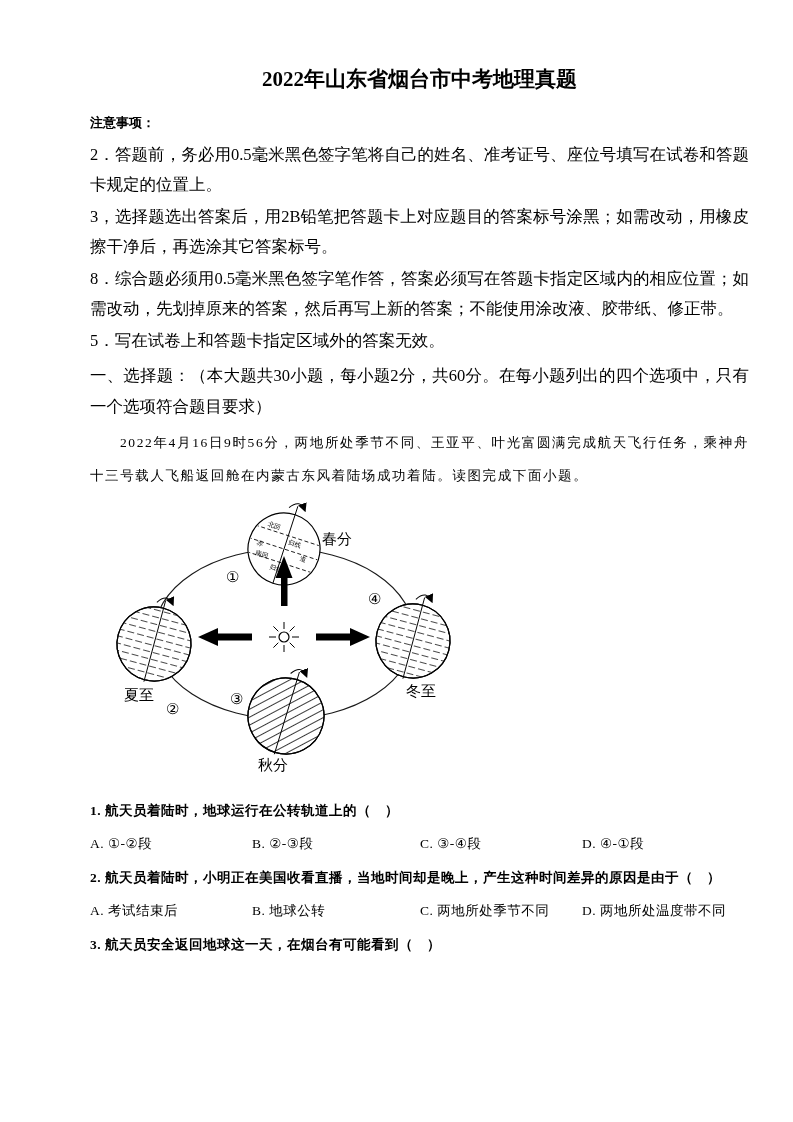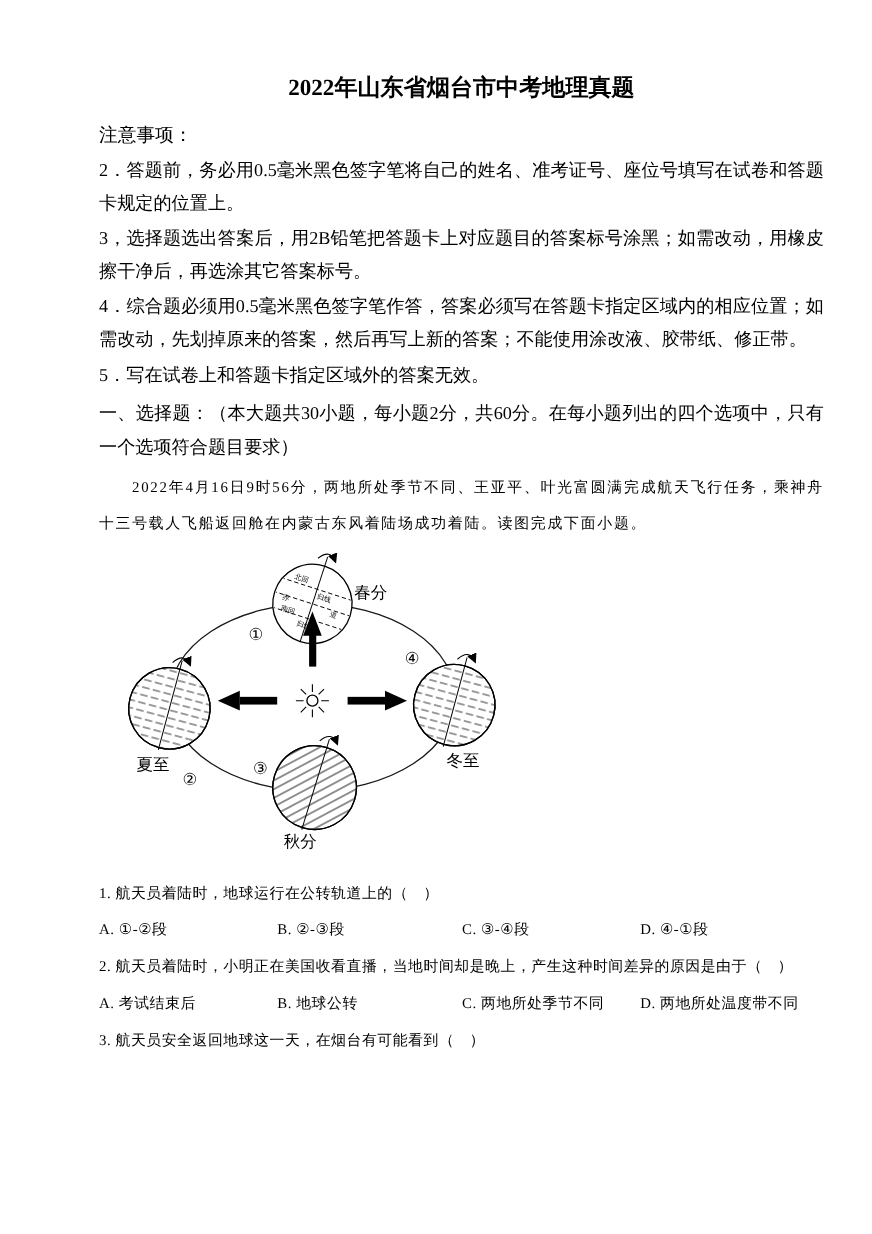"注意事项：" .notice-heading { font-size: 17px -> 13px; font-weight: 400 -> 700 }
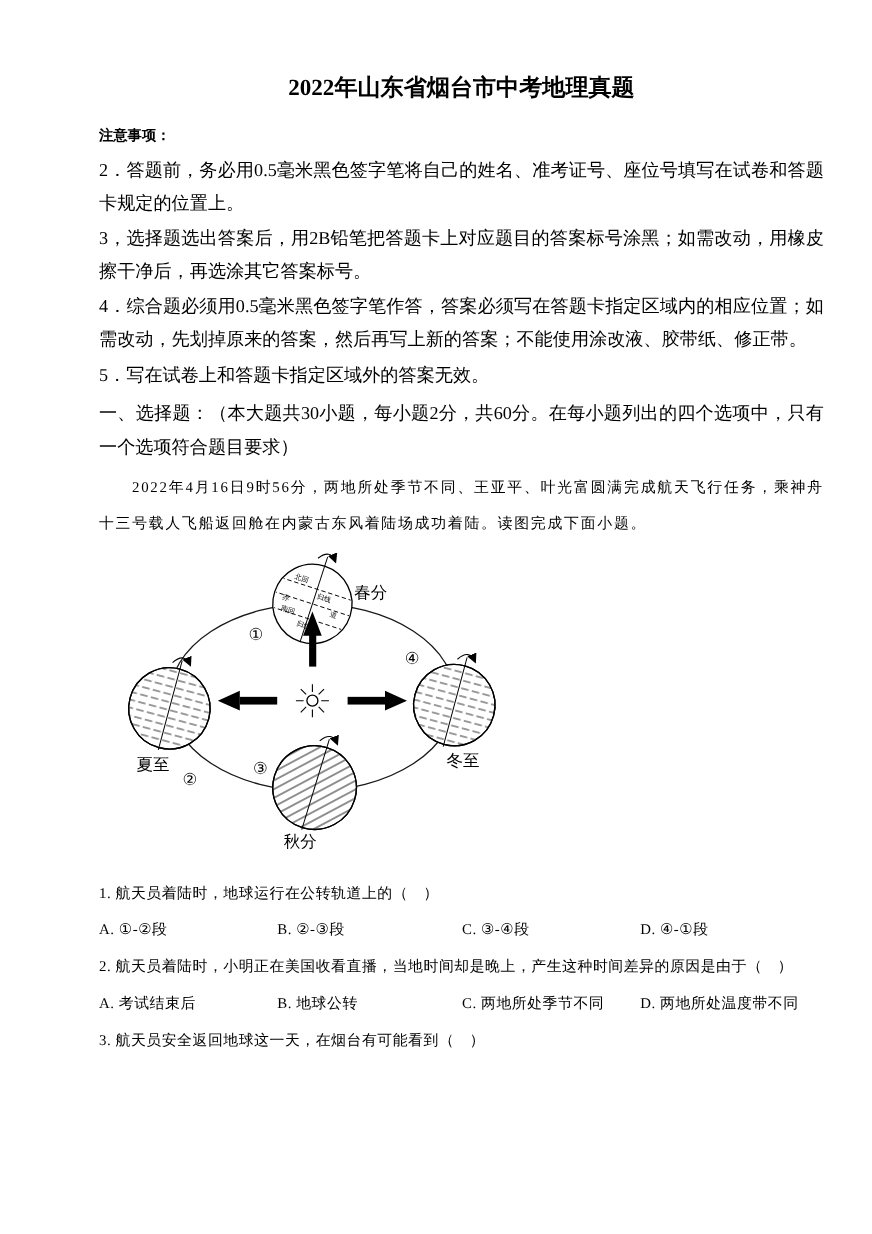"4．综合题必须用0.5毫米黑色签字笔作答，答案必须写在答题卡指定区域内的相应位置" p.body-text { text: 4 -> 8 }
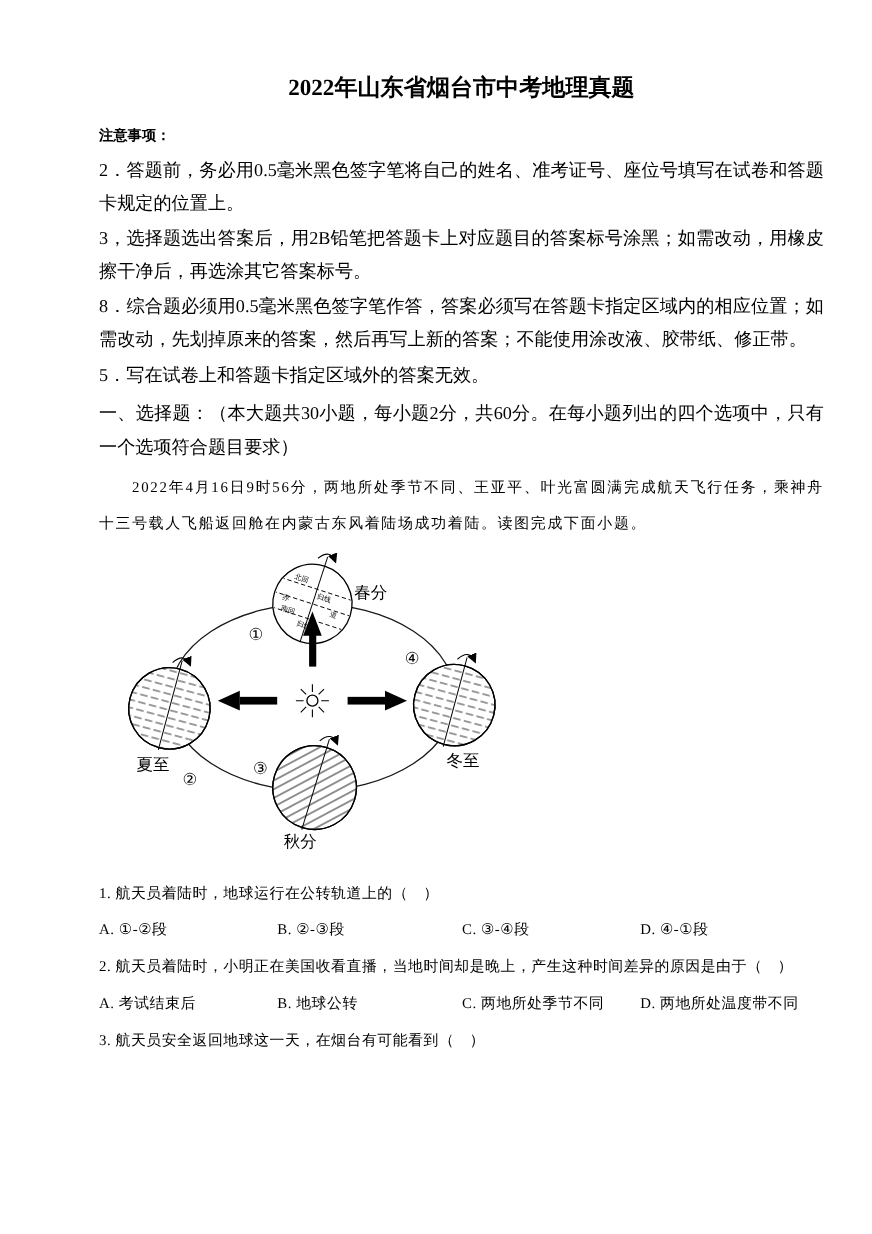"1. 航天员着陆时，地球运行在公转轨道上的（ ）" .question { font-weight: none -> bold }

☆ ☆ ☆

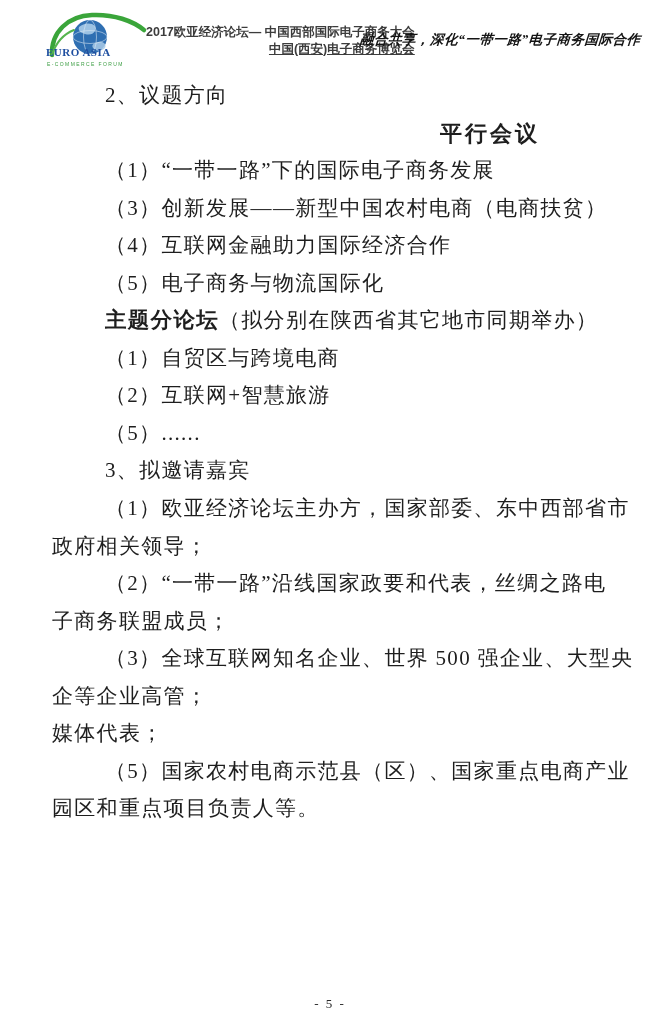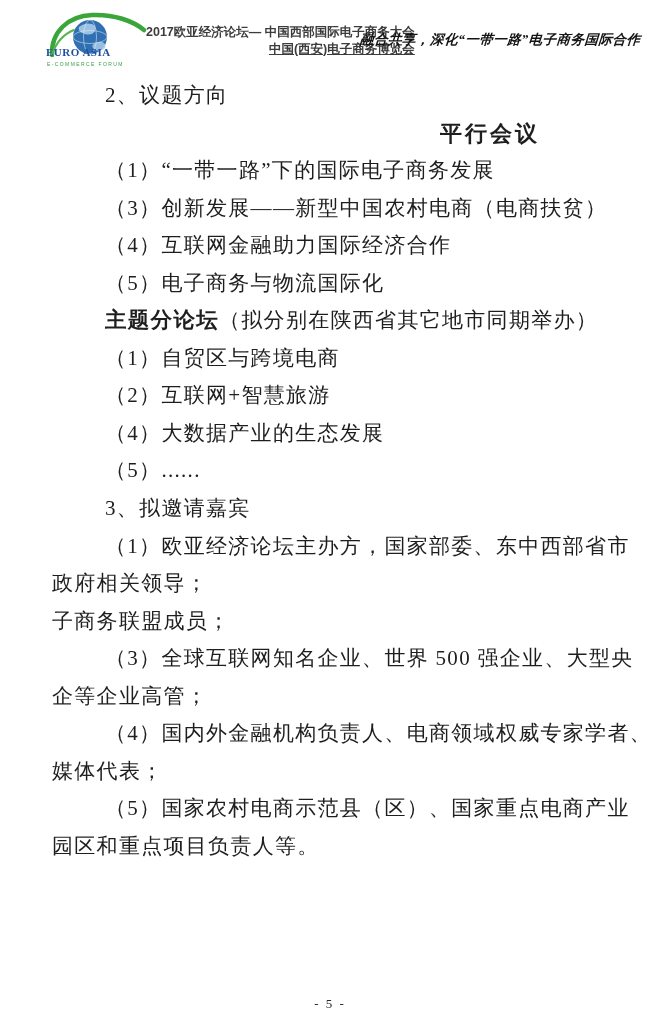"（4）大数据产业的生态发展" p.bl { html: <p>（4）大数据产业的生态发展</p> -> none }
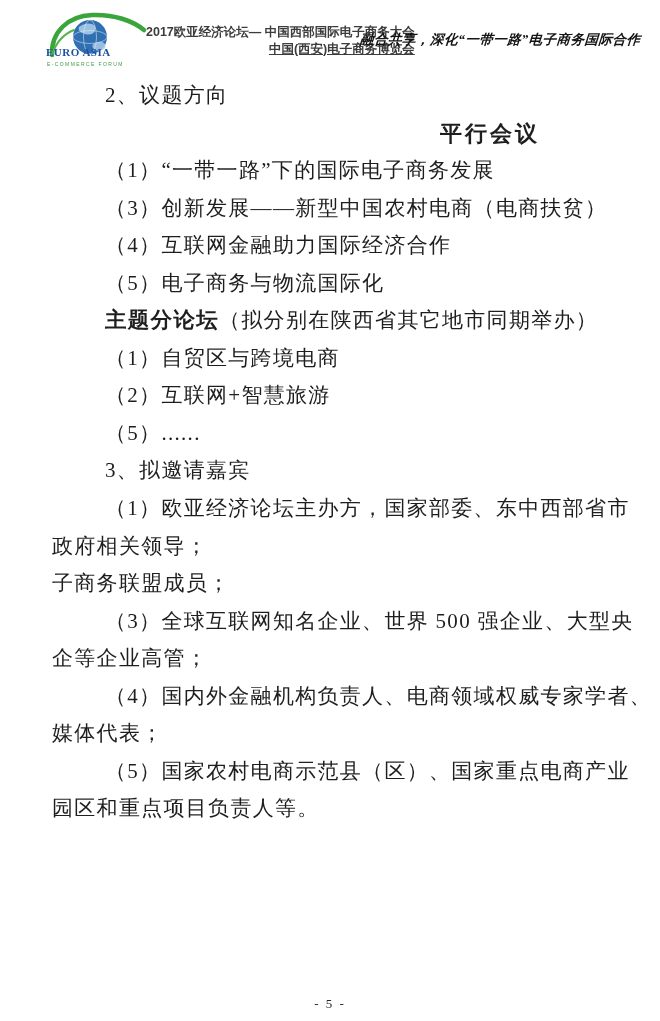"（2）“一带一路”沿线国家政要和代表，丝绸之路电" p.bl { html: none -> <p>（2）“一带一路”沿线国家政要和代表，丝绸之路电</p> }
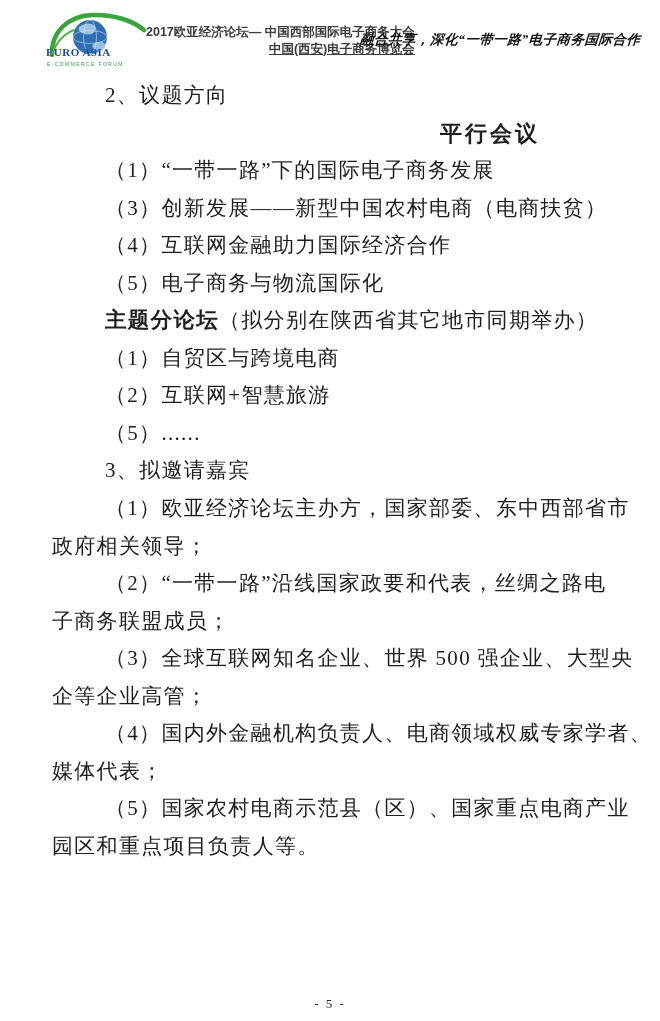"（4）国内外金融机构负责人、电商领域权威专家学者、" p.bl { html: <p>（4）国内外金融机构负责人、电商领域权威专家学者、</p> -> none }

☆ ☆ ☆

## PROBLEM TO SOLVE
Working from the data above, repeat exactly, and only, the lines that begin at the line containing "font-size: 17px ->" and stop after the line containing "font-weight: none ->"; pictures are not copied.

## SOLUTION TO THIS PROBLEM
"注意事项：" .notice-heading { font-size: 17px -> 13px; font-weight: 400 -> 700 }
"4．综合题必须用0.5毫米黑色签字笔作答，答案必须写在答题卡指定区域内的相应位置" p.body-text { text: 4 -> 8 }
"1. 航天员着陆时，地球运行在公转轨道上的（ ）" .question { font-weight: none -> bold }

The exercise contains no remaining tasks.